Assim, pois, a época do triênio passado colocou em primeiro plano, não por casualidade, mas necessariamente, os problemas do marxismo que podem ser chamados problemas de tática. Nada é mais errôneo do que a opinião de que as discussões e divergências sobre essas questões eram disputas "de intelectuais", uma "luta pela influência sobre o proletariado não maduro", uma expressão da "adaptação dos intelectuais ao proletariado", como pensam os de "Veji" e toda laia. Ao contrário, foi precisamente por que esta classe tinha adquirido maturidade, que não pôde permanecer indiferente diante do choque das duas tendências distintas no desenvolvimento burguês da Rússia, e os ideólogos dessa classe não puderam evitar expor as formas teóricas correspondentes (de maneira direta ou indireta, como reflexo direto ou inverso) a essas tendências distintas.

No segundo triênio, o choque das tendências distintas do desenvolvimento burguês da Rússia não estava na ordem do dia, porque ambas foram esmagadas pelos ultra-reacionários, obrigadas a retroceder, empurradas para dentro, caladas durante certo tempo. Os ultra-reacionários medievais não só ocuparam o primeiro plano, mas também inspiraram nas mais amplas camadas da sociedade burguesa os sentimentos propagados pelos de "Veji", o espírito de abatimento e de recuo.
Não foi o choque entre os dois métodos de transformação da velha ordem o que apareceu à superfície, mas a perda da fé em qualquer transformação, o espírito de "submissão", de "arrependimento", um entusiasmo pelas doutrinas anti-sociais, a moda do misticismo etc.

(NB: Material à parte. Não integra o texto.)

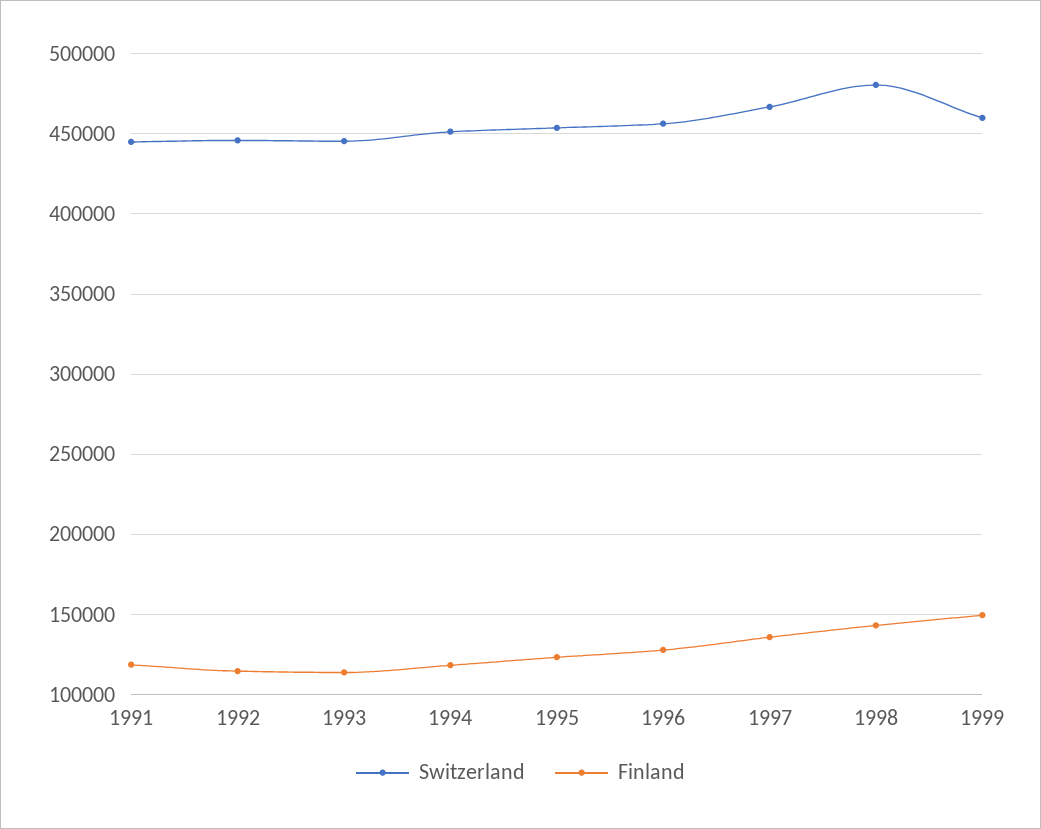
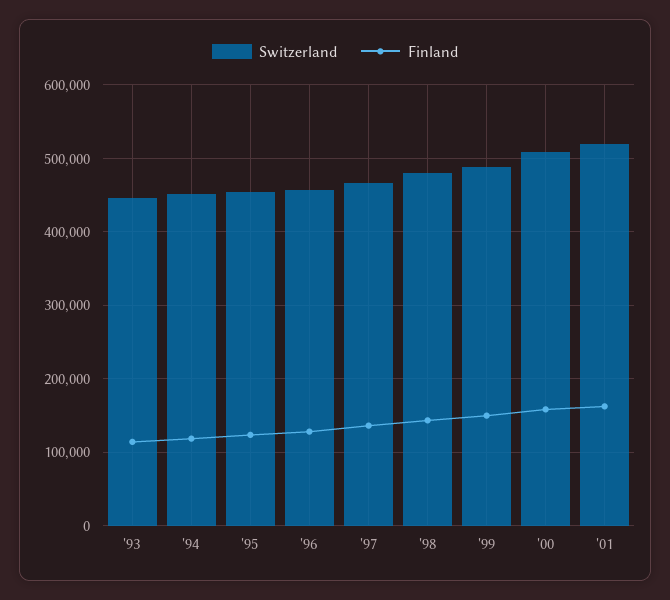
Switzerland, 1991: 445000 -> none
Finland, 1991: 120000 -> none
Switzerland, 1992: 445000 -> none
Finland, 1992: 115000 -> none
Switzerland, 1999: 460000 -> 490000
Switzerland, '00: none -> 510000
Finland, '00: none -> 160000
Switzerland, '01: none -> 520000
Finland, '01: none -> 160000

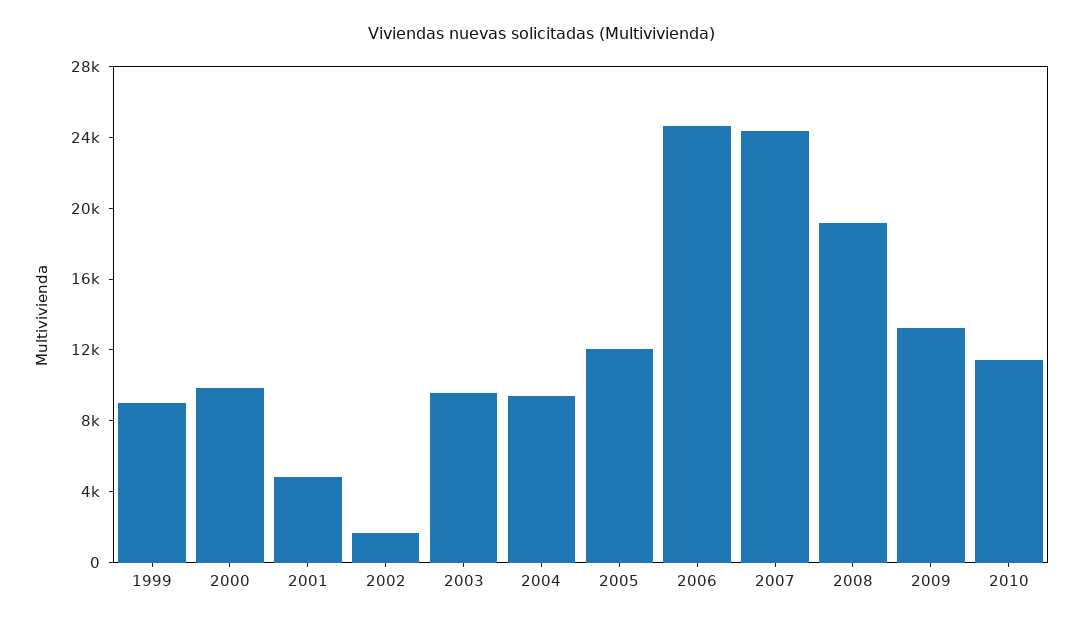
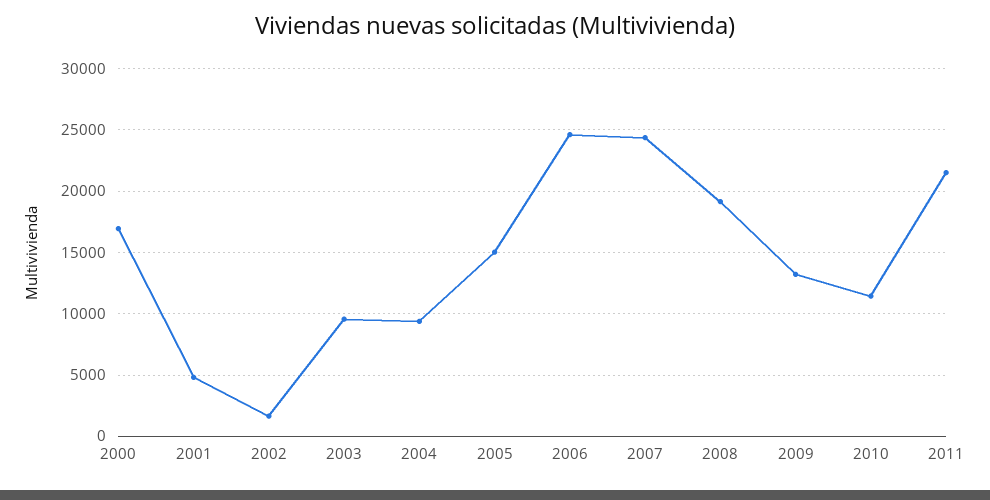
1999: 9000 -> none
2000: 10000 -> 17000
2005: 12000 -> 15000
2011: none -> 21500

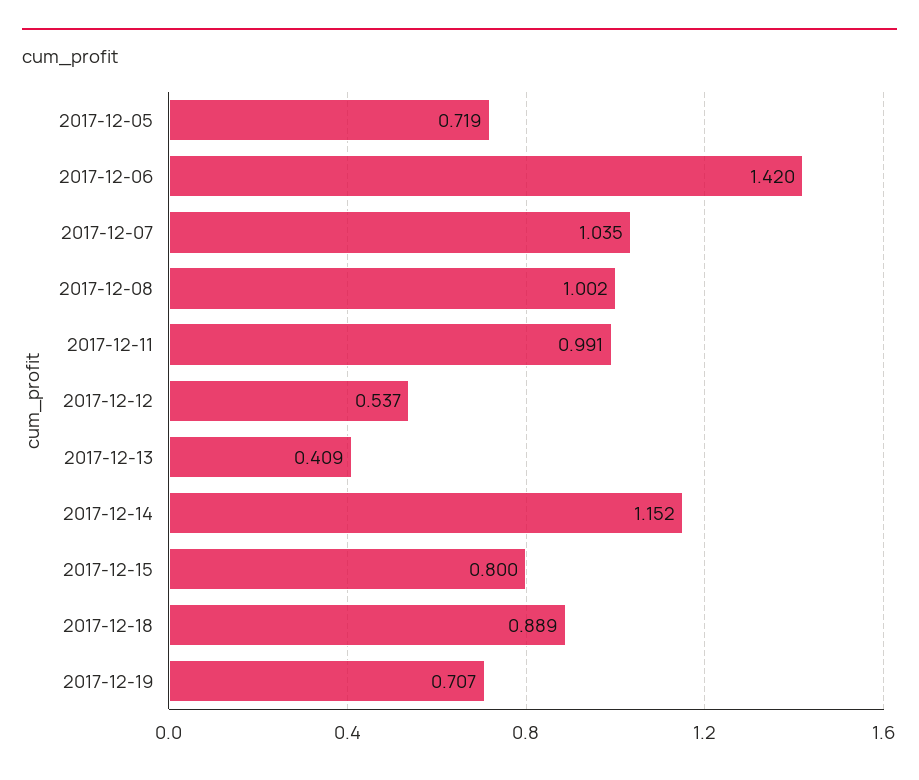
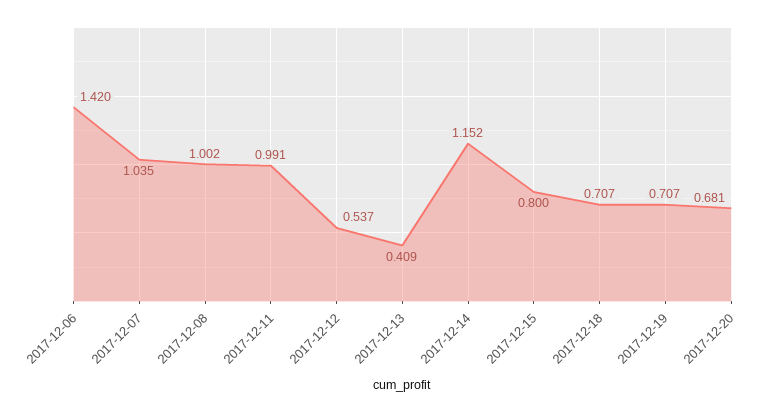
2017-12-05: 0.719 -> none
2017-12-18: 0.889 -> 0.707
2017-12-20: none -> 0.681

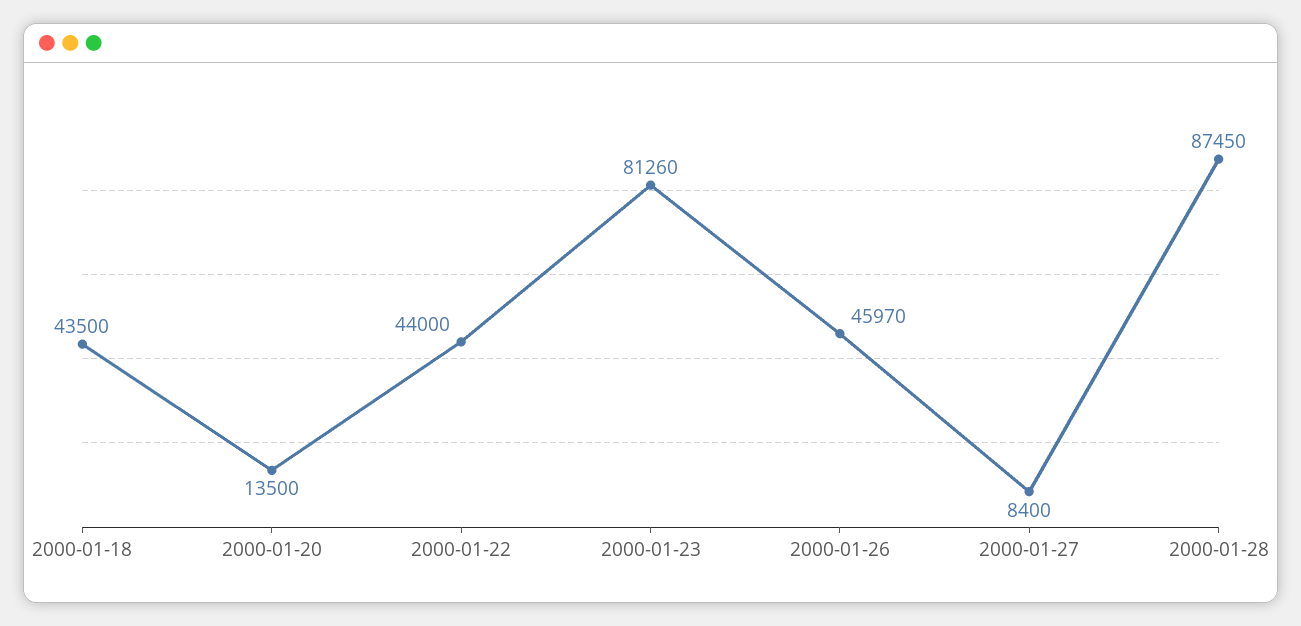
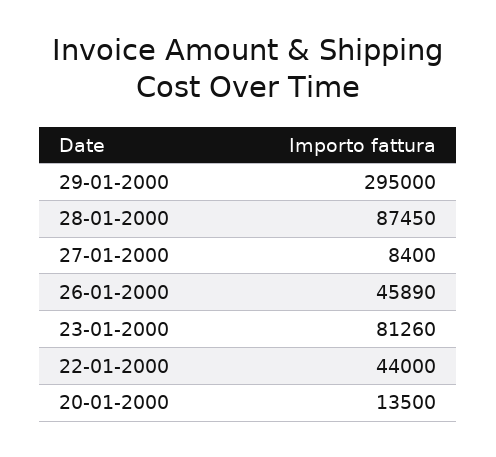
2000-01-18: 43500 -> none
2000-01-26: 45970 -> 45890
29-01-2000: none -> 295000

A época do triênio passado colocou em primeiro plano os problemas do marxismo que podem ser chamados problemas de tática.

E esta mudança surpreendentemente brusca não obedece à casualidade, nem é resultado apenas da pressão "de fora". A época anterior tinha agitado tão profundamente camadas da população que por gerações, durante séculos, tinham estado afastadas, tinham estado alheias às questões políticas, que se tornou natural e inevitável uma "reavaliação de todos os valares", um novo estudo dos problemas fundamentais, um novo interesse pela teoria elementar, o abecê da política. Os milhões que se despertaram de pronto do seu longo sono e se depararam com problemas importantíssimos, não puderam manter-se muito tempo nessa altura. Não podiam continuar sem uma pausa, sem voltar às questões elementares, sem uma nova preparação que lhes ajudasse a "digerir" os ensinamentos, sem precedentes por seu valor, e a tornar possível a uma massa incomparavelmente mais ampla marchar adiante novamente, mas agora de modo muito mais firme, mais consciente, mais seguro e com maior conseqüência.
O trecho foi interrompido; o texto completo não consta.